Just as Madam Phoua La was preparing to bury this baby sash, my mother, Yer Yang (Ntxawm Yaj) who was seven-months pregnant with me, passed through Phoua La Village. My mother saw the sash and asked about buying it. Madam Phoua La thought it over and elected to sell it to my mother for a generous price of 3,000 Lao kip (a very large sum of money at the time) both as an act of friendship and because Madam Phoua La knew deep within her (and confided to my mother) that she will likely never return. This was how the sash came to my family’s possession.

The sash spent the next couple years holstering myself to my mother’s chest as she and my family hid in the jungles of Laos. Because the sash held me to my mother’s back, my mother could keep her arms free while my family was escaping.

A black and white image of the author as a young boy in a Thai refugee camp
The author as a young boy in the Thai refugee camp. Image courtesy of the Pao Vue.

We eventually ran, walked, and crawled our way to Thailand in 1981. The unforgiving conditions of fleeing the communists wore out the baby sash that Madam Phoua La made to the point where it became unusable. When this happened, my mother replaced the hemp wrap with a new cotton wrap that she purchased while living in the Ban Vinai refugee camp in Thailand.

Coming to Wisconsin

In the summer of 1982, my family and the sash came to the United States and settled in Salt Lake City, Utah. My family continued to use the sash until the wrap had worn down beyond use and was discarded in 1984. However, my mother elected to keep the tie as a reminder of the horror that she, my family, and many other Hmong families went through.

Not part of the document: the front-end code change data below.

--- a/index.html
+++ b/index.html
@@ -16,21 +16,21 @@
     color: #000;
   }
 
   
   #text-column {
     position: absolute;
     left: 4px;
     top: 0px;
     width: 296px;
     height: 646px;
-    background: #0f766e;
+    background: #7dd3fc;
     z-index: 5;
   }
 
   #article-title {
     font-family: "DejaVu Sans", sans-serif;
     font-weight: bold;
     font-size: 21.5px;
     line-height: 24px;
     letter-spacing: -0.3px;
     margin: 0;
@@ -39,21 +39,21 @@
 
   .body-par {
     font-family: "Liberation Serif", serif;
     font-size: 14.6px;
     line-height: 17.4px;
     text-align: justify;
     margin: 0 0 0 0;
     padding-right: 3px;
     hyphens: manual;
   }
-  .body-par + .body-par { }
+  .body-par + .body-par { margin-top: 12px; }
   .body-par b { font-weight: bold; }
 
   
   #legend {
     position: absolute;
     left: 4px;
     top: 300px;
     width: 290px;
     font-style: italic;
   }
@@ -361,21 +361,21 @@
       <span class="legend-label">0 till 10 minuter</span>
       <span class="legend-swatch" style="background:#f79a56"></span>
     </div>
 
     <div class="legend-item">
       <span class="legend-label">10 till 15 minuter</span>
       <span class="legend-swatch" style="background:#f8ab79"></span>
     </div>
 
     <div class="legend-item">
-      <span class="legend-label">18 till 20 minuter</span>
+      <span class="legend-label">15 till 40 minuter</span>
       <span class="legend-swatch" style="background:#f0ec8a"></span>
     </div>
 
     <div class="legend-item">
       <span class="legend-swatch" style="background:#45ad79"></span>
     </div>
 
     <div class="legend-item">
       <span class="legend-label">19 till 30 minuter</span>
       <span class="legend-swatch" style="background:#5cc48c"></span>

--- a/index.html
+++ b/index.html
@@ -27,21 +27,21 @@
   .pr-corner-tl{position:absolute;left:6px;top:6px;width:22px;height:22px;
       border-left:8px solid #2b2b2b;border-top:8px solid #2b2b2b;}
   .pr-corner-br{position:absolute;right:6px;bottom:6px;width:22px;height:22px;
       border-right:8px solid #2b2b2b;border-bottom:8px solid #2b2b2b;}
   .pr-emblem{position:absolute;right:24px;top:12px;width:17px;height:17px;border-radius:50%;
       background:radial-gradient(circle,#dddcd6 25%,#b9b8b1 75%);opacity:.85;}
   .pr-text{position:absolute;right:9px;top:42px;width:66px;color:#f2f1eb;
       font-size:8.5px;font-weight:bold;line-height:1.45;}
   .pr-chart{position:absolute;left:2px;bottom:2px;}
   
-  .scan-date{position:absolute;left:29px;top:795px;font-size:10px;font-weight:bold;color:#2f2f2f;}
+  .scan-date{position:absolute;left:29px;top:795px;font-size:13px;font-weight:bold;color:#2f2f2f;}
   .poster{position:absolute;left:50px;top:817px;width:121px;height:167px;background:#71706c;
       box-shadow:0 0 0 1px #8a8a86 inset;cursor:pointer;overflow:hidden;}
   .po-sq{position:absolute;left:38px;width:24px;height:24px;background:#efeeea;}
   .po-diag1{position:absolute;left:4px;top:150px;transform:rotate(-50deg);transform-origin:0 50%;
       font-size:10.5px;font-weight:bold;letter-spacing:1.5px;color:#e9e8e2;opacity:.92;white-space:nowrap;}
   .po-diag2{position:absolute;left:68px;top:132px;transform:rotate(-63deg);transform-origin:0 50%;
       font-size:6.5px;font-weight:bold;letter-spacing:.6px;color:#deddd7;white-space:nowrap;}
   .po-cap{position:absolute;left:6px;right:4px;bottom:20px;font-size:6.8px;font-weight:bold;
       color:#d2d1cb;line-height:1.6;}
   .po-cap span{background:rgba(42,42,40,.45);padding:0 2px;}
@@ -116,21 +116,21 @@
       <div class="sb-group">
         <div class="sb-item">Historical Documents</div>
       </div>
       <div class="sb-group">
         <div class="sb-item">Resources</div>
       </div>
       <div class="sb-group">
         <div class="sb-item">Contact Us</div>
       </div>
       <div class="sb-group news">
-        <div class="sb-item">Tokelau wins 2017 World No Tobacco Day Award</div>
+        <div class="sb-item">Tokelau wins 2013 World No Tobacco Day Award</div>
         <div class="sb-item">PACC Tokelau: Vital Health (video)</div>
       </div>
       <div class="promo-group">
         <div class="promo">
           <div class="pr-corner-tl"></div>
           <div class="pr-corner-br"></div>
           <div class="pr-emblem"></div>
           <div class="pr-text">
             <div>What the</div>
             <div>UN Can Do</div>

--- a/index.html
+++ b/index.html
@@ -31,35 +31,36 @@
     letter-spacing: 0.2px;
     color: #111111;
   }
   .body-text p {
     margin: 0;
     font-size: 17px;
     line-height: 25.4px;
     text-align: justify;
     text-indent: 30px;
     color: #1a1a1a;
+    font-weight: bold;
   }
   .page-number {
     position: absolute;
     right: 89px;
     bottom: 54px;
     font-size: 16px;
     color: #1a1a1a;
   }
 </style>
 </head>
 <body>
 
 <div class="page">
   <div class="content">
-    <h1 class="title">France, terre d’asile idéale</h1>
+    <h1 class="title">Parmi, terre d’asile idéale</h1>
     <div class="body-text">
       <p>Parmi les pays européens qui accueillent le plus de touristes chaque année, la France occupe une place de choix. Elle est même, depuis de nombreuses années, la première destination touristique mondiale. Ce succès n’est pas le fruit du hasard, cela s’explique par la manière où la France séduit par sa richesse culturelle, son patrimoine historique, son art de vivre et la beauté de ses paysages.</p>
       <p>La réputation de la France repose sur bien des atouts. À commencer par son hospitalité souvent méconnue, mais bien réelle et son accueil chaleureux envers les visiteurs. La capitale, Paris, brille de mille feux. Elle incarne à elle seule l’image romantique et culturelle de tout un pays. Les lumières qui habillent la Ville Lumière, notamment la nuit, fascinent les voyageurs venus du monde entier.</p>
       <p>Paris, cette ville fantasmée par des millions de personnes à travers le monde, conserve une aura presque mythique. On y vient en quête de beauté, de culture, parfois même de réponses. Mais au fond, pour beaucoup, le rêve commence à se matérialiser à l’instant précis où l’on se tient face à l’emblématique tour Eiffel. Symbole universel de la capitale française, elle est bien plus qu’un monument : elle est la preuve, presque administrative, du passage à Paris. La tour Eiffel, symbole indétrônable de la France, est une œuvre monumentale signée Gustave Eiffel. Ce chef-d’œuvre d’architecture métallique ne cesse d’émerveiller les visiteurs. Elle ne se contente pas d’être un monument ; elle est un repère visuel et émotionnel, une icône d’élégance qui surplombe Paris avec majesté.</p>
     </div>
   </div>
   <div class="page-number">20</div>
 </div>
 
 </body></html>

That same year, my family moved to La Crosse, Wisconsin to be closer to our extended families and relatives who, along with other Hmong, have already established a small but growing Hmong community in the area. Wisconsin (along with Minnesota and California) was an ideal state to settle for many of the first Hmong refugees because it had some of the better government assistance programs in the nation. In addition, Wisconsin also had many knowledgeable and dedicated non-profits and church organizations that helped Hmong refugees acquire the necessary skills to find jobs to provide for their families.

My mother did not speak of the baby sash, but kept it hidden in a clothes drawer for many years. I found it one day while going through the house and asked my mother what it was and why she kept such an old and ‘worthless’ piece of cloth around. It was then that I learned that this ‘worthless’ piece of cloth had saved my life multiple times. Other than my family, this sash perhaps played the most crucial role in my being alive, growing up in Wisconsin, and proclaiming myself a Wisconsinite.

Thus, this is more than just a story about a sash.

This baby sash tells the story of the life-or-death struggle that many Hmong families went through after the Vietnam War. For me, it is a constant reminder of what happened to many Hmong who supported the United States during the war and who were forced to flee with only what they could carry. It is a constant reminder of the horror that many endured for years while hiding in the jungle of Laos with not much more than the clothing on their back.

When I look at this sash it reminds me of the countless casualties of war; of the indomitable will of the human spirit; and of reason why many Hmong have come to call Wisconsin ‘home.’

A detail of the baby sash that saved the authors life
A detail of the Pao Vue Family’s baby sash. Image courtesy of the author.